Artist's rendering of
a head-only MRI
system. (Credit: GE)

GE, Mayo Clinic net $5.7M grant to bring brain MRI to smaller clinics

June 08, 2011
by Brendon Nafziger, DOTmed News Associate Editor
GE Healthcare and Mayo Clinic said Tuesday they netted a $5.7 million government grant to develop a prototype dedicated brain MRI scanner that could be used to diagnose neurological and psychiatric disorders at smaller clinics and rural hospitals.

A head-only MRI unit could address nearly 25 to 30 percent of all MRI imaging needs, while bringing down the cost of the equipment and possibly improving image quality and patient comfort, Jim Davies, general manager of GE's MRI business, said in a statement.
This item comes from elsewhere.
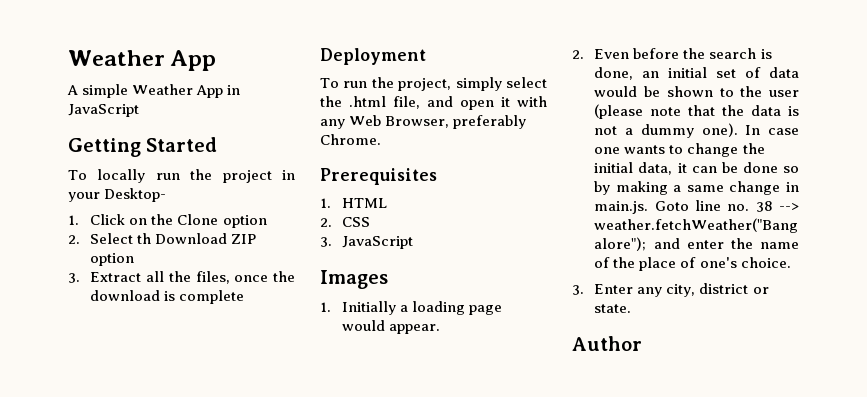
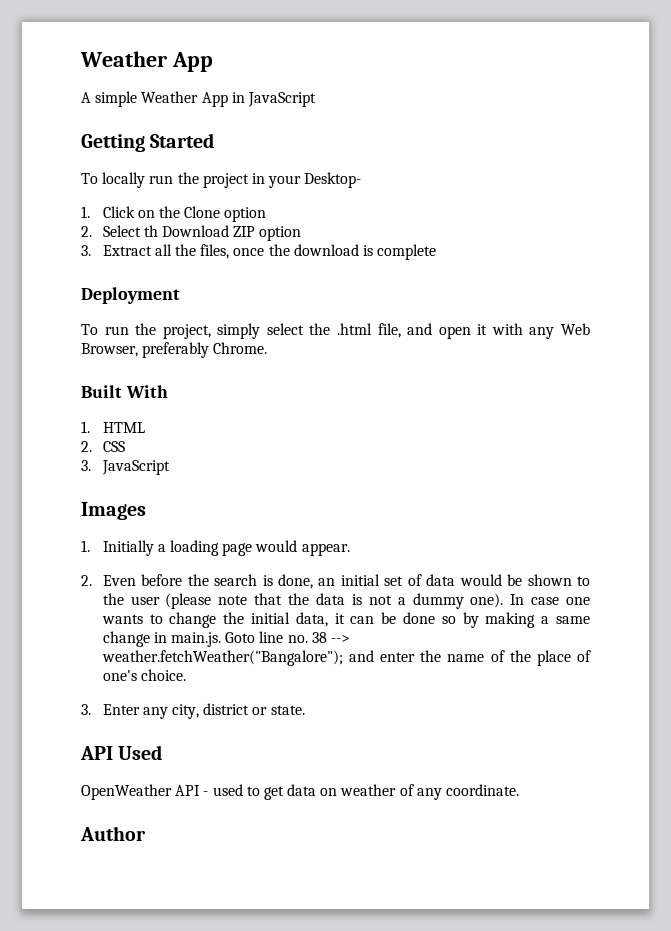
[320,168,437,185] Prerequisites -> [81,385,168,398] Built With
(632, 308) none -> [80,745,163,760] [81,784,520,800] // API Used // OpenWeather API - used to get data on weather of any coordinate.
A smaller and cheaper design also means the equipment could be accessible to millions more people in remote and rural settings or even for military applications, GE said.

The five-year grant comes courtesy of the National Institute of Biomedical Imaging and Bioengineering and the National Institute of Neurological Disorders and Stroke, aspects of the National Institutes of Health.

The purpose of the public-private partnership is for the researchers to better understand technical issues involved in creating a dedicated MRI scanner, and how it could be used to diagnose conditions such as Alzheimer's disease, Parkinson's disease, traumatic brain injury, depression and autism.

"A smaller, lighter, dedicated head-only MRI system will have a huge positive impact on the field of psychiatry," Steve Williams, imaging sciences professor and founder of the neuroimaging department at the Institute of Psychiatry at King's College London, said in a statement, noting the rapid advances in brain imaging over the past decade.

GE said it expects to have a working prototype developed over the next three years, which would then be tested in human clinical trials at the Mayo Clinic in Rochester, Minn. over the last two years of the program.

Mayo Clinic's research team is led by Matt A. Bernstein, a medical physicist, and Dr. John Huston III, a neuroradiologist.